(Problem statement) Which lines of the data contain the string "none"? Show each of them.

Structured diff data
▼

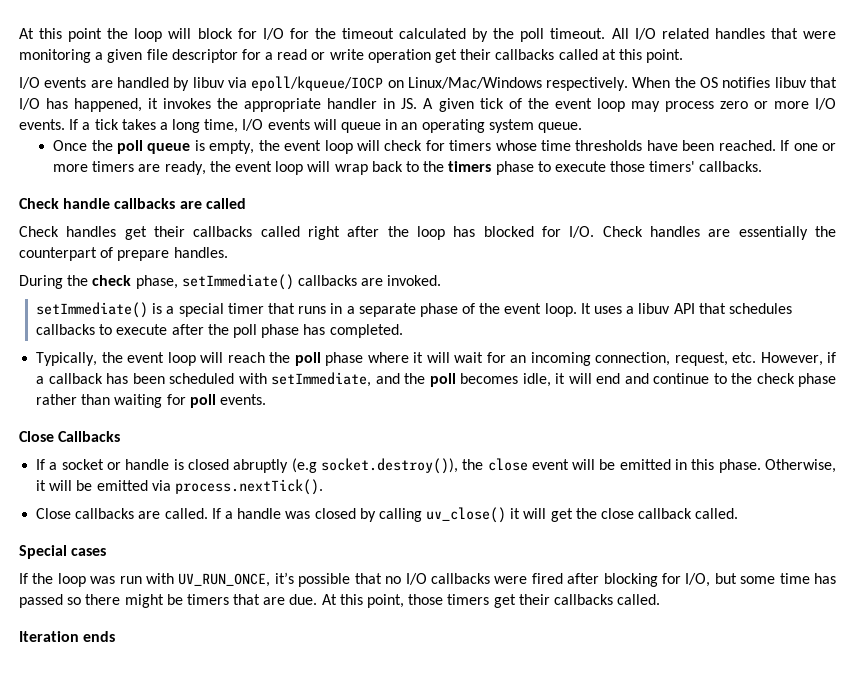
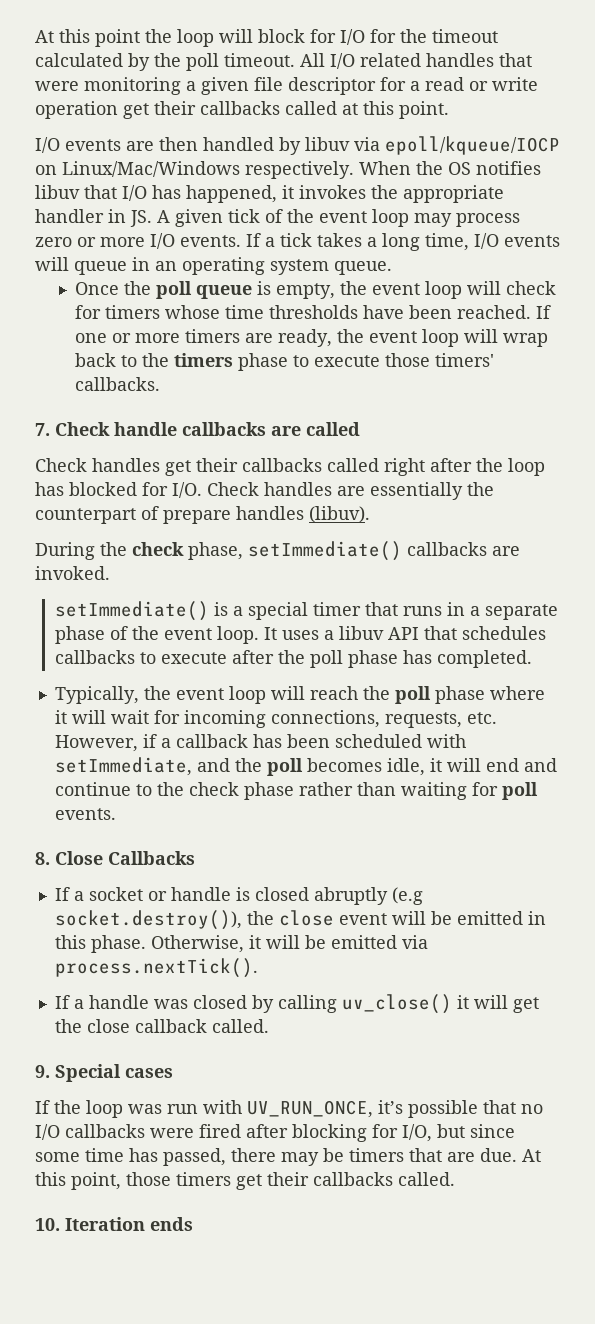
(113, 84) none -> [159,137,198,151] then
(763, 166) none -> [35,423,50,436] 7.
[173,247,228,258] handles. -> [236,506,370,523] handles (libuv).
[510,352,728,366] an incoming connection, request, -> [183,710,462,728] incoming connections, requests,
(266, 399) none -> [35,852,50,865] 8.
[36,508,208,519] Close callbacks are called. -> (258, 968) none
(739, 513) none -> [35,1065,50,1078] 9.
(737, 578) none -> [470,1124,515,1138] since
[19,594,164,608] passed so there might -> [163,1148,319,1166] passed, there may
(661, 599) none -> [35,1218,60,1231] 10.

▲

(Result of this exercise)
(113, 84) none -> [159,137,198,151] then
(763, 166) none -> [35,423,50,436] 7.
(266, 399) none -> [35,852,50,865] 8.
[36,508,208,519] Close callbacks are called. -> (258, 968) none
(739, 513) none -> [35,1065,50,1078] 9.
(737, 578) none -> [470,1124,515,1138] since
(661, 599) none -> [35,1218,60,1231] 10.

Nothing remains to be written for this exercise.